======== Provided data

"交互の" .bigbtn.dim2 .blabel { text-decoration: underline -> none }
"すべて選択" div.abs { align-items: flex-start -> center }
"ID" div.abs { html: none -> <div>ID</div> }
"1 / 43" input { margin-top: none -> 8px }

================
======== Provided data

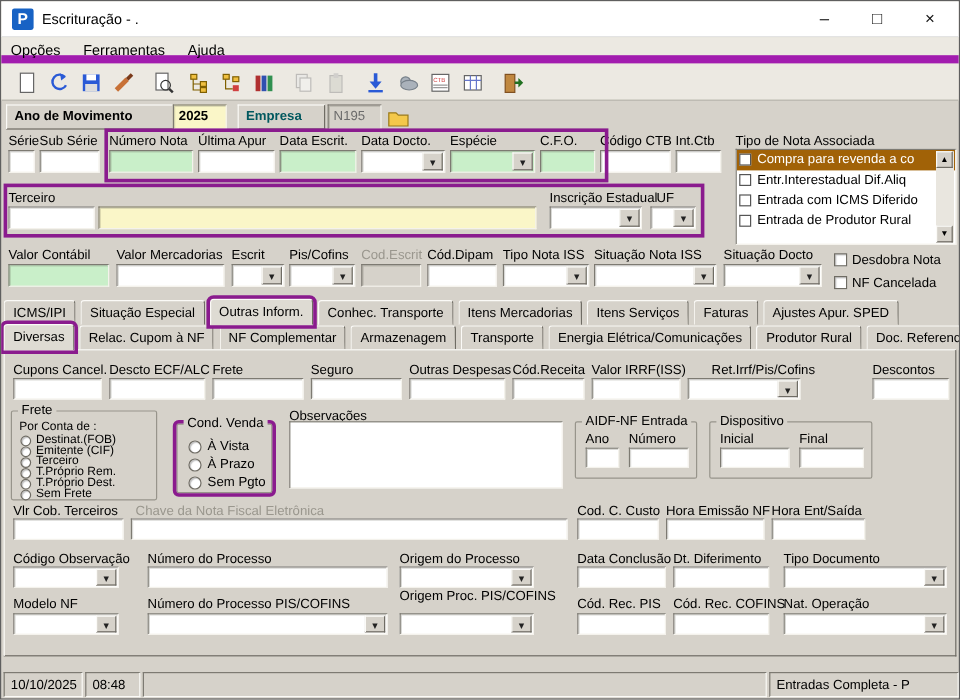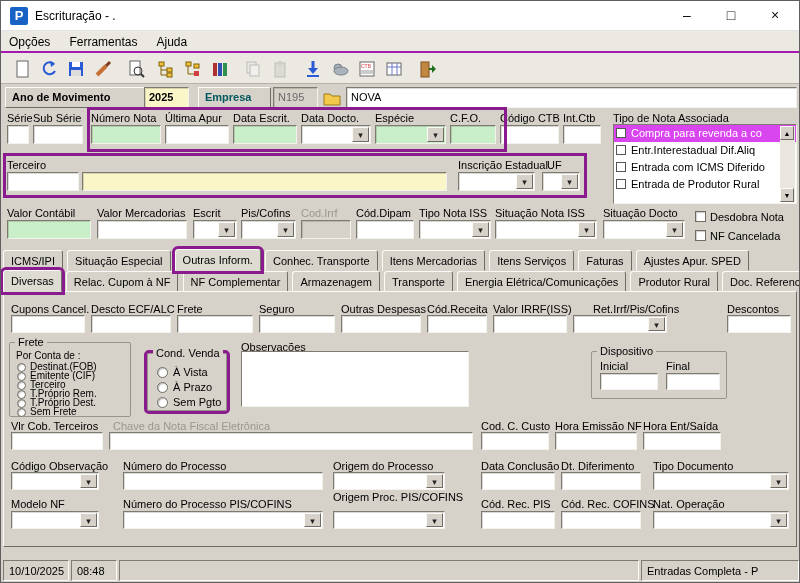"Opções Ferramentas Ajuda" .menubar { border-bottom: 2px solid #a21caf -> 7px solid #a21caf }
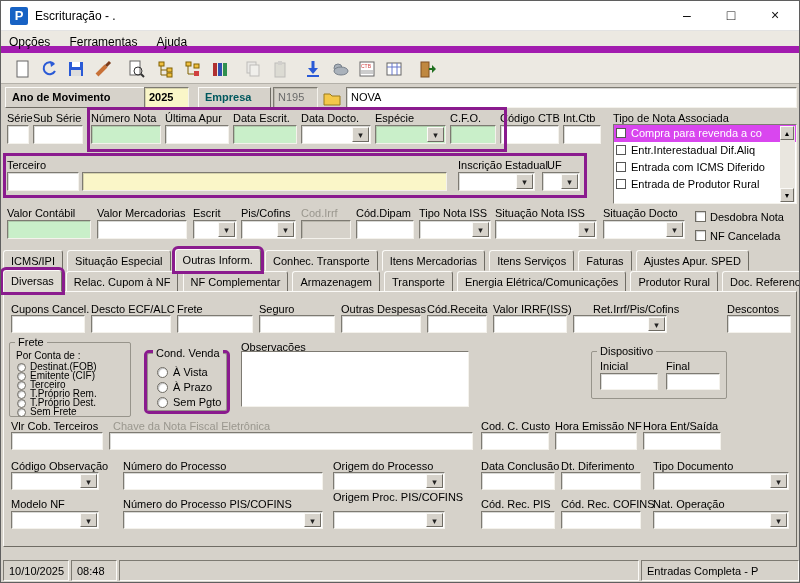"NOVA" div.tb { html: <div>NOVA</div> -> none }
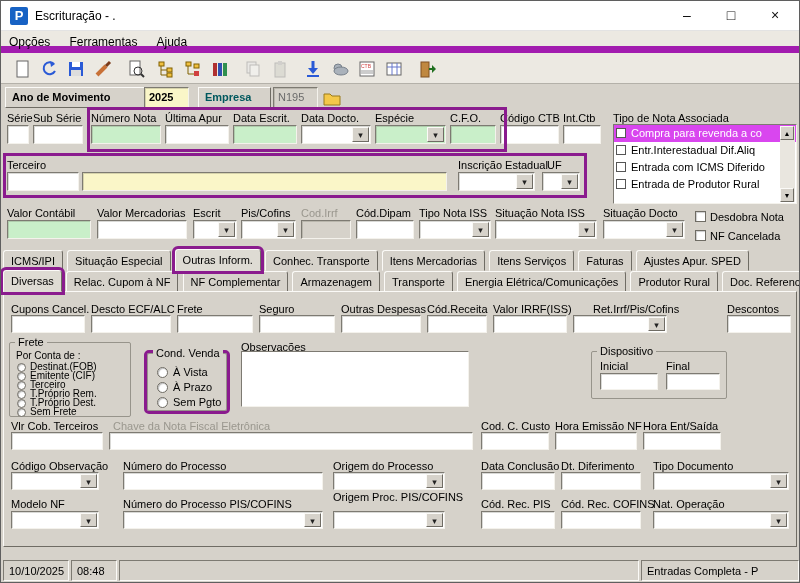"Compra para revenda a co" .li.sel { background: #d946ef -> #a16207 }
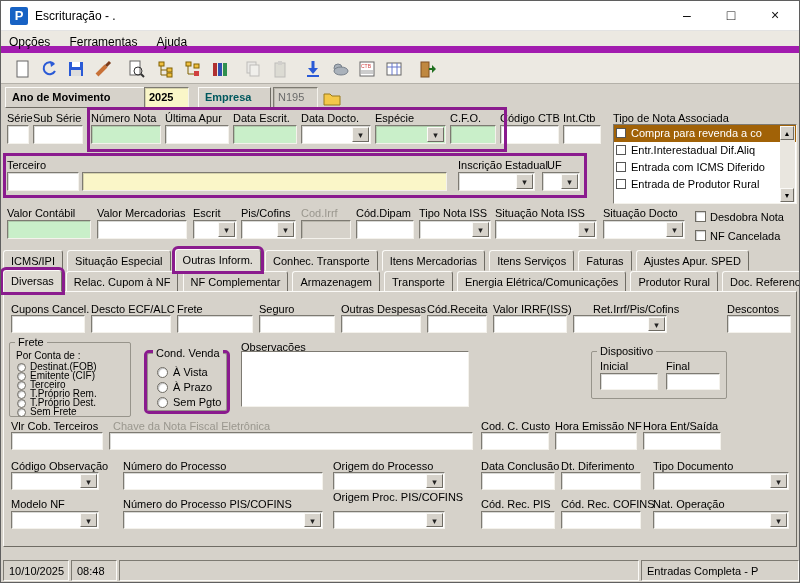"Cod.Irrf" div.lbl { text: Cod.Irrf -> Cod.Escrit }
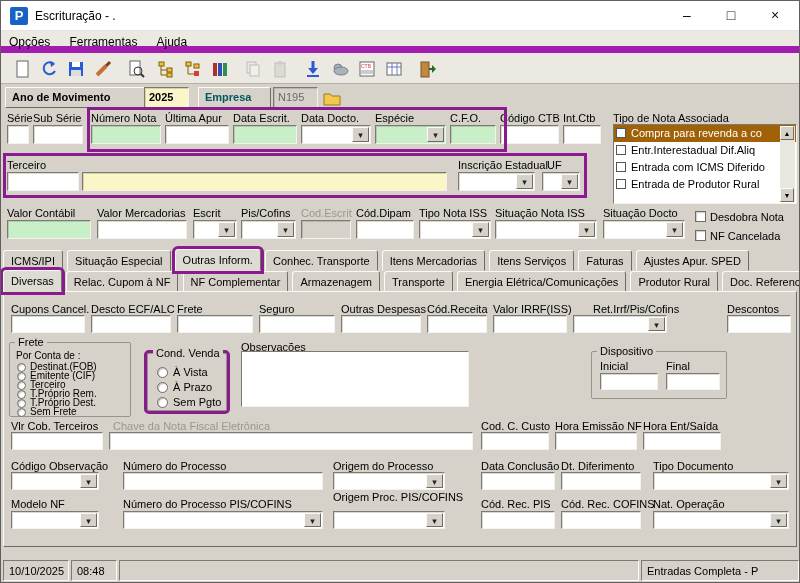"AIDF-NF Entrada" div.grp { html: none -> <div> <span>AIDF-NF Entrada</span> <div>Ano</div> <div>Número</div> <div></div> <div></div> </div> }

================

What the exercise asks: When you reach the line with "html: <div>NOVA</div> ->" in the records above, start writing out each line exactly, and stop after the line with "-> <div> <span>AIDF-NF". Pictures stay out.

Response area:
"NOVA" div.tb { html: <div>NOVA</div> -> none }
"Compra para revenda a co" .li.sel { background: #d946ef -> #a16207 }
"Cod.Irrf" div.lbl { text: Cod.Irrf -> Cod.Escrit }
"AIDF-NF Entrada" div.grp { html: none -> <div> <span>AIDF-NF Entrada</span> <div>Ano</div> <div>Número</div> <div></div> <div></div> </div> }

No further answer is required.